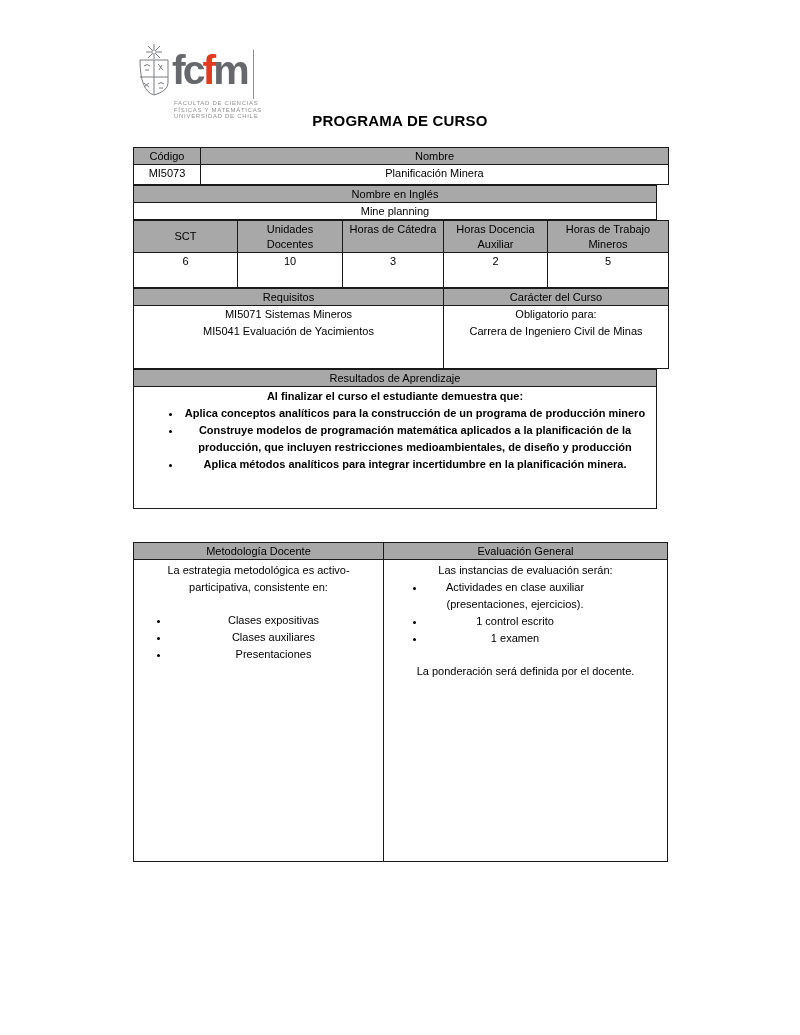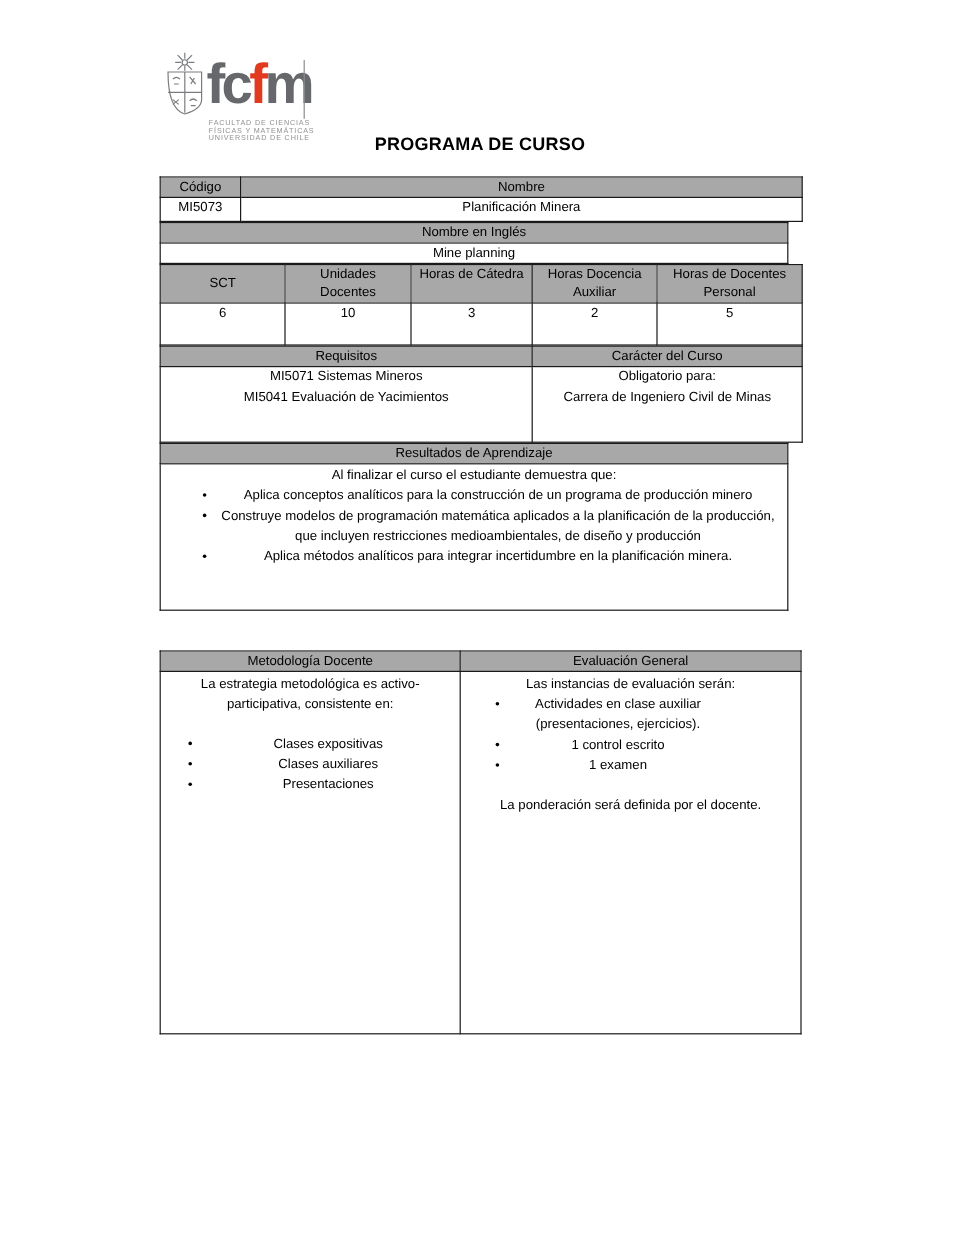--- a/index.html
+++ b/index.html
@@ -16,7 +16,7 @@
   .logo-shield { position: absolute; left: 135px; top: 43px; }
   .fcfm-word {
     position: absolute; left: 172px; top: 46px;
-    font-size: 47px; font-weight: bold; letter-spacing: -3px;
+    font-size: 41px; font-weight: bold; letter-spacing: -3px;
     line-height: 48px;
   }
   .fcfm-gray { color: #66686b; }

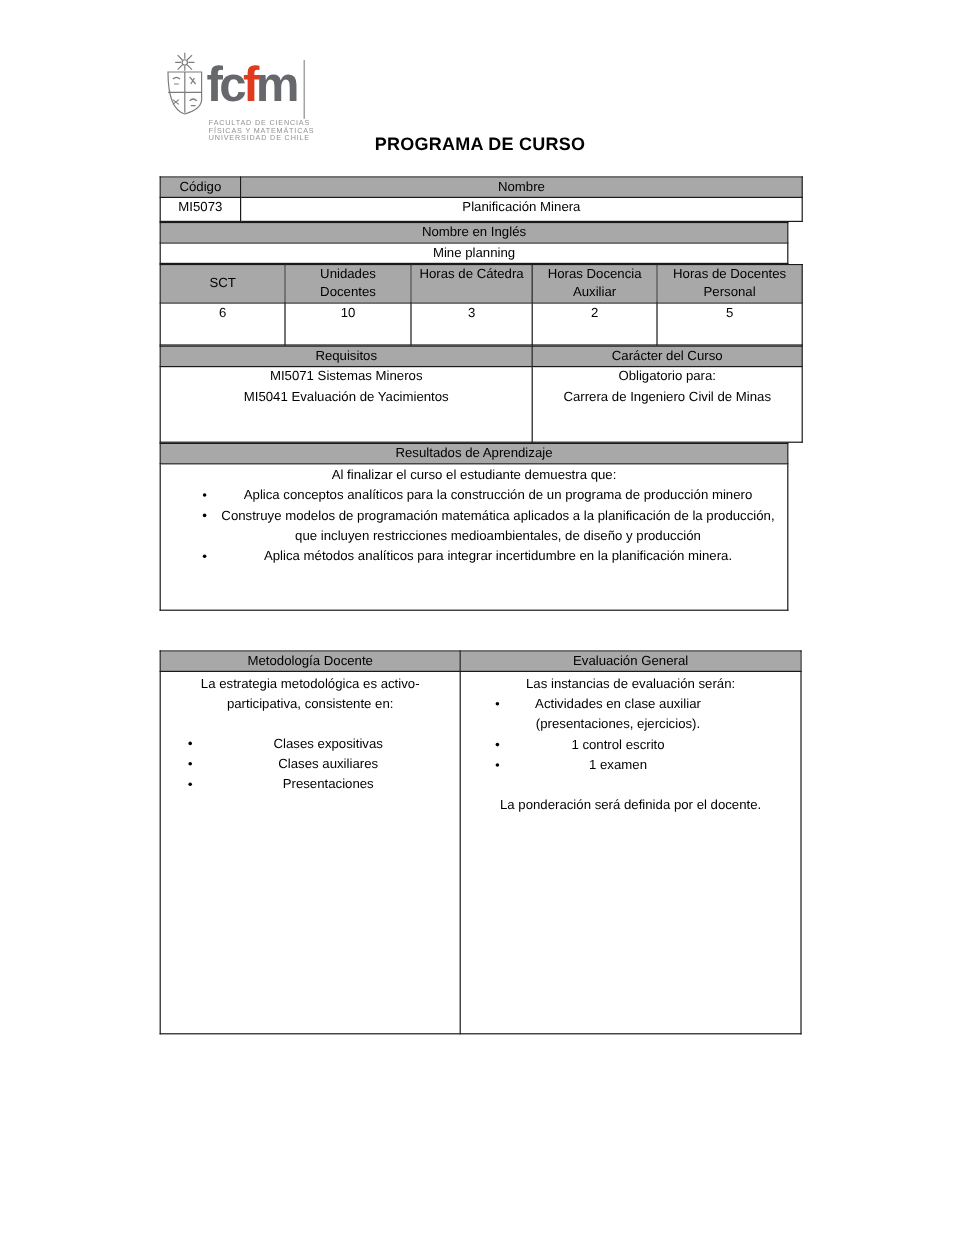--- a/index.html
+++ b/index.html
@@ -150,7 +150,7 @@
         <td class="hdr c hdr-cell">Unidades Docentes</td>
         <td class="hdr c hdr-cell">Horas de Cátedra</td>
         <td class="hdr c hdr-cell">Horas Docencia Auxiliar</td>
-        <td class="hdr c hdr-cell">Horas de Docentes Personal</td>
+        <td class="hdr c hdr-cell">Horas de Trabajo Mineros</td>
       </tr>
       <tr class="h35">
         <td class="c">6</td>

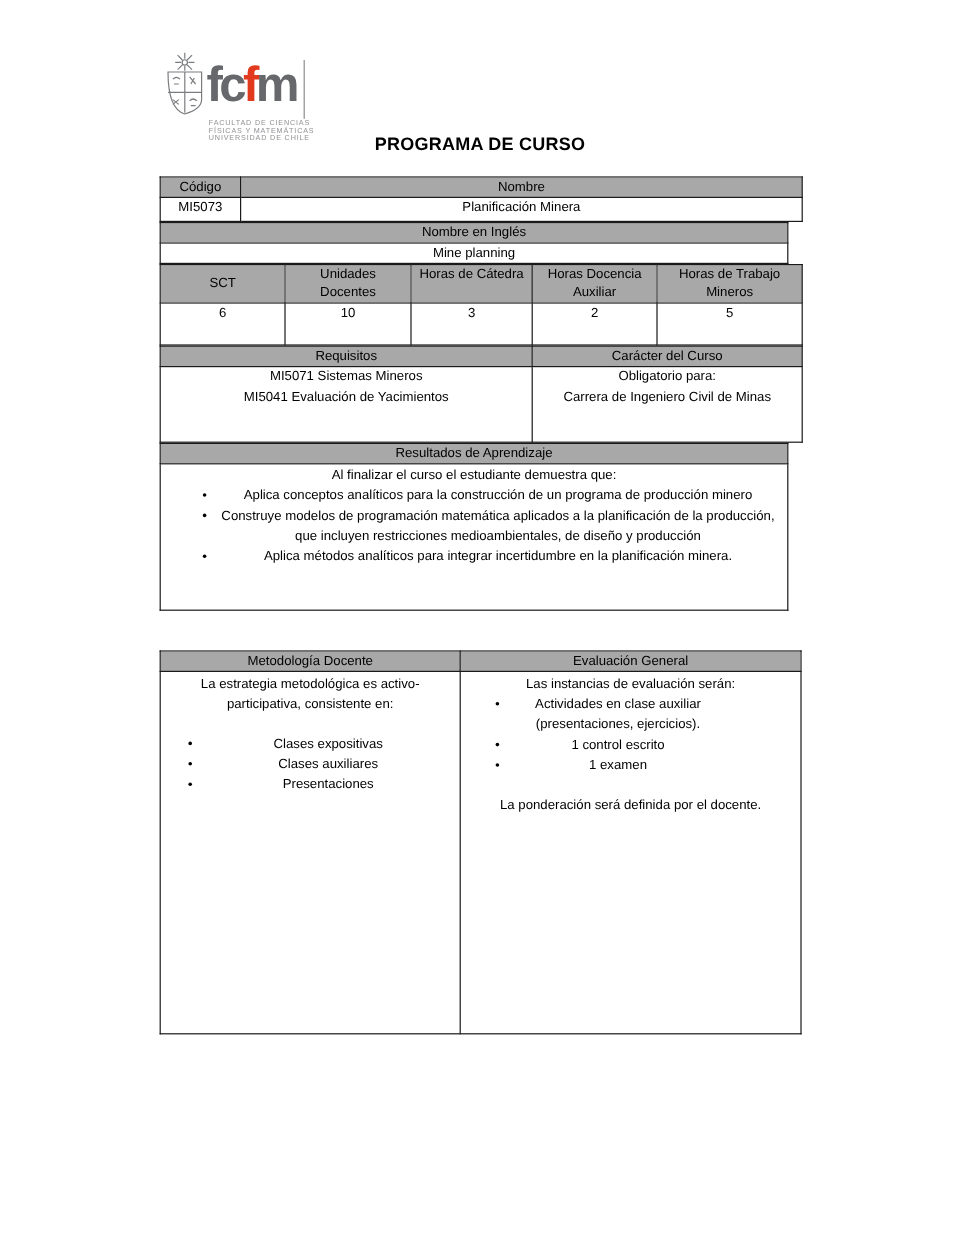--- a/index.html
+++ b/index.html
@@ -191,7 +191,7 @@
         <td class="hdr c hdr-cell">Resultados de Aprendizaje</td>
       </tr>
       <tr class="h122">
-        <td class="l" style="padding:1px 8px 0 8px;">
+        <td class="l" style="padding:1px 8px 0 8px;font-weight:bold;">
           <div style="line-height:17px;">Al finalizar el curso el estudiante demuestra que:</div>
           <ul class="bullets mt-blank">
             <li>Aplica conceptos analíticos para la construcción de un programa de producción minero</li>

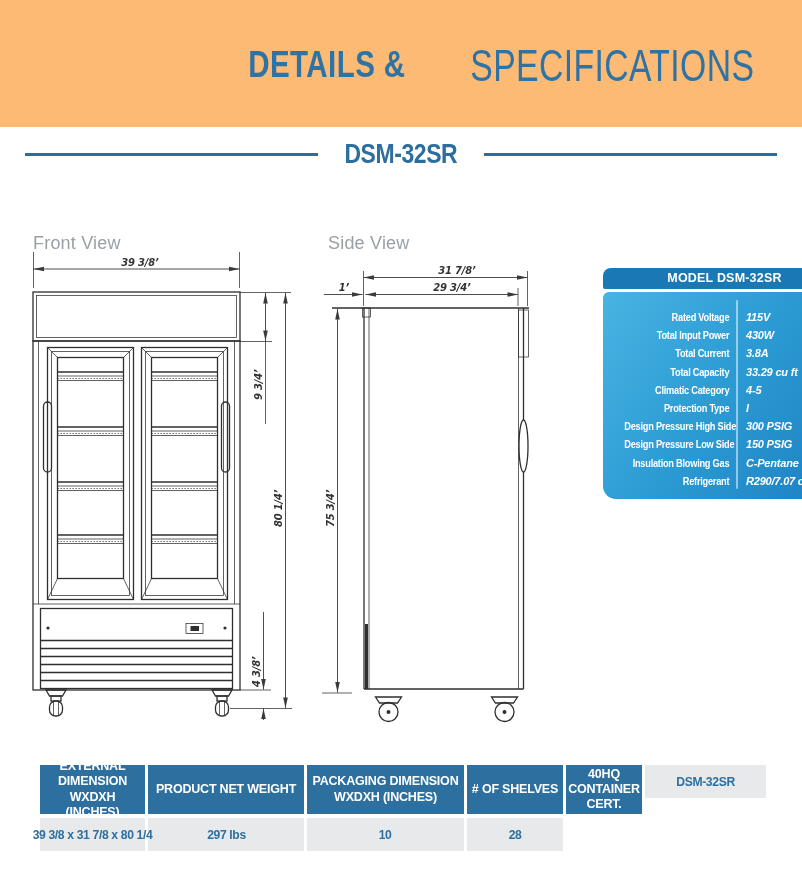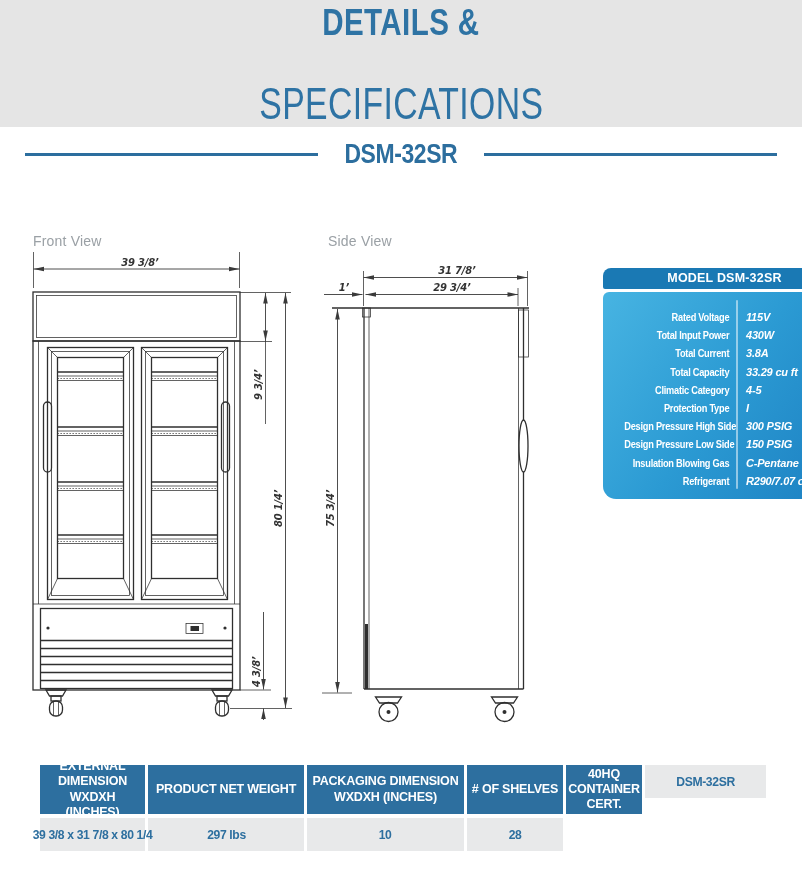--- a/index.html
+++ b/index.html
@@ -7,8 +7,8 @@
         font-family:"Liberation Sans",sans-serif;}
 
   
-  .band{position:absolute;left:0;top:0;width:802px;height:127px;background:#e5e5e5;
-        display:flex;flex-direction:column;align-items:center;justify-content:space-between;padding-top:4px;box-sizing:border-box;}
+  .band{position:absolute;left:0;top:0;width:802px;height:127px;background:#fdba74;
+        display:flex;align-items:center;justify-content:flex-end;padding-top:4px;box-sizing:border-box;}
   .t1{font-size:36px;font-weight:700;color:#2e73a4;line-height:1.08;transform:scaleX(.82);letter-spacing:.5px;}
   .t2{font-size:45px;font-weight:400;color:#2e73a4;line-height:1.05;transform:scaleX(.75);letter-spacing:.5px;}
 

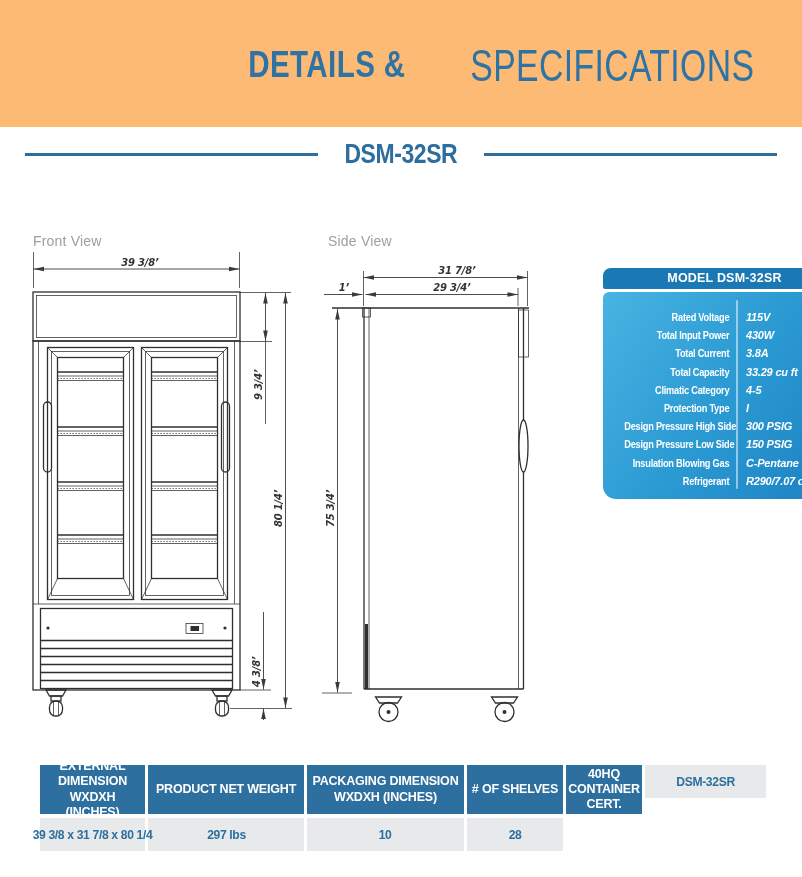--- a/index.html
+++ b/index.html
@@ -18,7 +18,7 @@
   .mh .txt{font-size:28px;font-weight:700;color:#2c6e9e;transform:scaleX(.82);letter-spacing:-.5px;white-space:nowrap;}
 
   
-  .vlabel{position:absolute;font-size:14px;color:#9aa0a5;letter-spacing:.2px;}
+  .vlabel{position:absolute;font-size:18px;color:#9aa0a5;letter-spacing:.2px;}
 
   
   svg{position:absolute;overflow:visible;}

.....

Problem to work on: Across the data, pull every line containing the string "items".

Task solution:
-        display:flex;flex-direction:column;align-items:center;justify-content:space-between;padding-top:4px;box-sizing:border-box;}
+        display:flex;align-items:center;justify-content:flex-end;padding-top:4px;box-sizing:border-box;}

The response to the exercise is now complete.